Thermal imaging camera work conducted by a French TV team at the Strade Bianche race early this year showed heat signatures precisely where Bartoli's Vivax motors would be installed. It's the same place that Hungarian engineer Istvan Varjas installs motors. Varjas has been in the business for more than a decade now. As he told French TV, initially he was providing bikes to veterans of the wars of the former Yugolsavia who had lost legs in the fighting. Varjas makes no bones about it, professional riders are among his clientele. However, to date, only teenage Belgian cyclo-cross rider Femke Van den Driessche has been caught using a motor.
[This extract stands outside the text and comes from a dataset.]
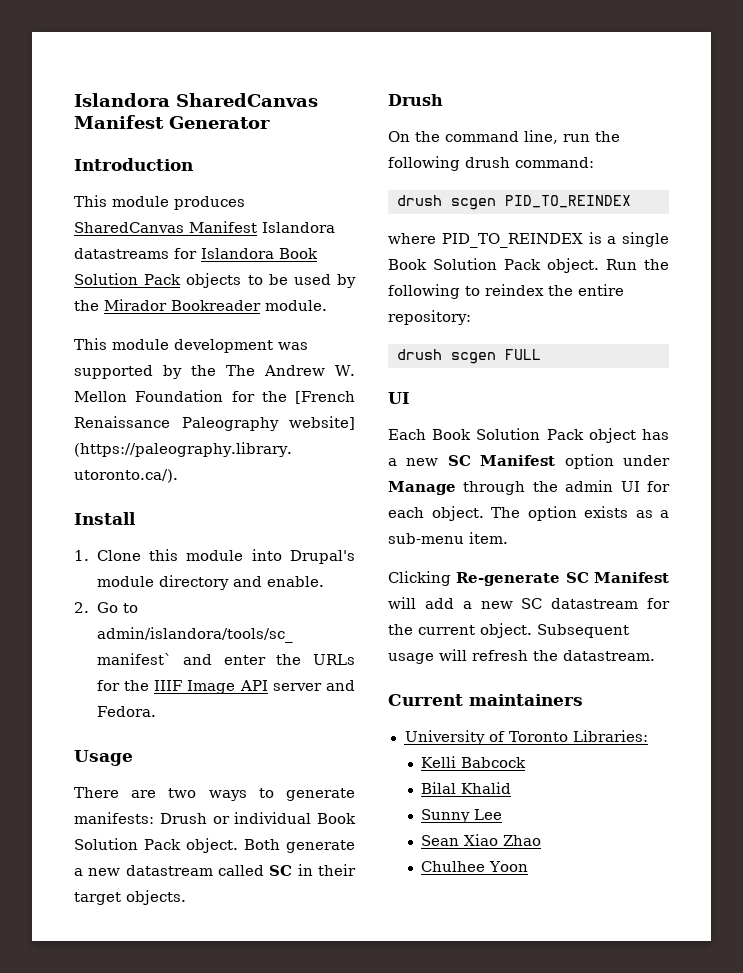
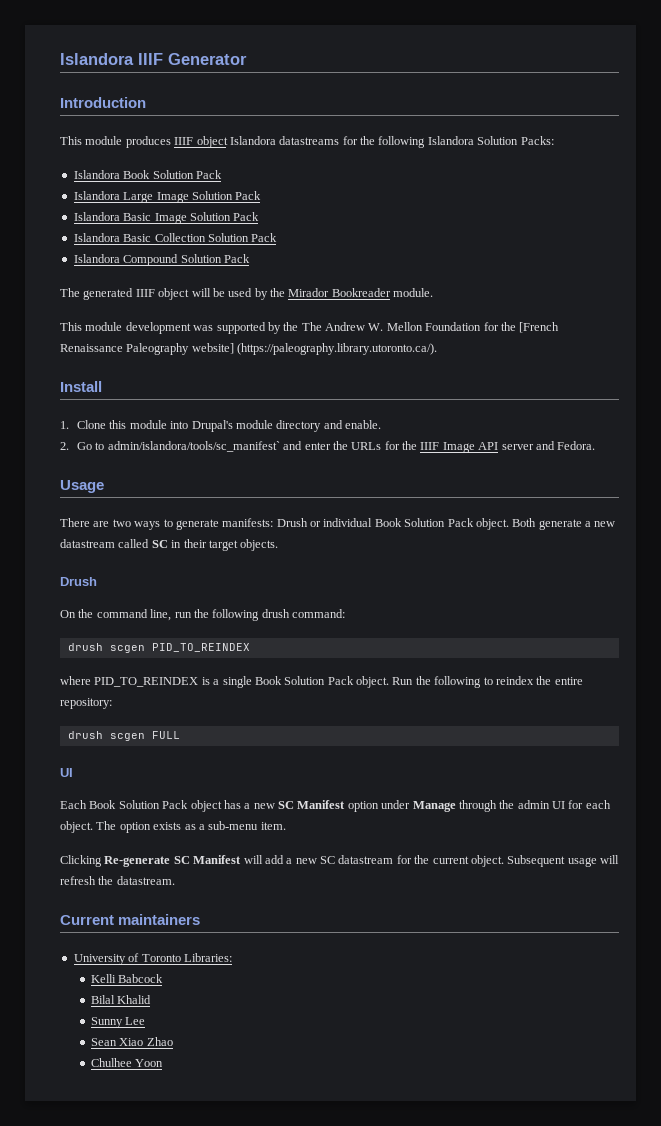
[74,93,318,107] [74,115,164,129] Islandora SharedCanvas Manifest -> [60,53,163,65] Islandora IIIF
[74,221,257,233] SharedCanvas Manifest -> [174,136,228,148] IIIF object
(197, 253) none -> [360,136,554,148] the following Islandora Solution Packs: //
[186,273,263,288] objects to -> [73,191,262,203] [73,212,260,224] [73,233,278,242] [73,254,250,266] [60,288,211,300] // Islandora Large Image Solution Pack // Islandora Basic Image Solution Pack // Islandora Basic Collection Solution Pack // Islandora Compound Solution Pack // The generated IIIF object will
Bhoss Cycling store in Empoli, Italy.
The motors built into bike frames are tiny but increasingly effectiveImage: DW/T. Mustroph

Few people are willing to believe that a junior rider is blazing a trail in what some have dubbed "e-doping" or mechanical doping. Jean-Pierre Verdy, formerly the head of French anti-doping agency AFLD, estimates that around a dozen bikes with electric motors may have taken part in the previous Tour de France.

Deception only possible with team help

So how likely is it that bikes with motors are charging around the Giro d'Italia right now? Nikias Arndt, a competitor with the Giant-Alpecin team, considers the probability to be "pretty low." But quickly he quantifies: "Everybody really sees this differently. We've talked about it in the team too. We don't really believe in a phenomenon. But it certainly has happened."

The prevailing opinion now posits that it is at least a risk. That's why teams are welcoming world cycling's governing body, the UCI, deciding to introduce tests to check.

"Our team was checked here at two stages," rider Arndt tells DW. "Firstly in the time trials, and then they came after another stage and lit up the wheels using their iPad. I think it's a good thing. It's better to check."

Team bosses see the matter similarly. "To be honest I am happy that there are tests," says Tristan Hoffman, team boss of the Tinkoff team. Although Hoffman says that the checks are a good idea, he's not so sure that the motors could really be used in competition. "If, as a team, you wanted to incorporate a motor, at least 10 people would have to know: the engineering company, the mechanic, the team boss - I can't believe that."

Nevertheless, Hoffman quickly adds: "But it's still good that they are testing. Let's hope nobody's stupid enough to actually try it."

There's another possible consolation, using this technology in competition really would not be easy. Admittedly, the motor and batteries can't be seen on the bikes - but their gentle whirring noises can be heard. So, keep your ears open during the racing!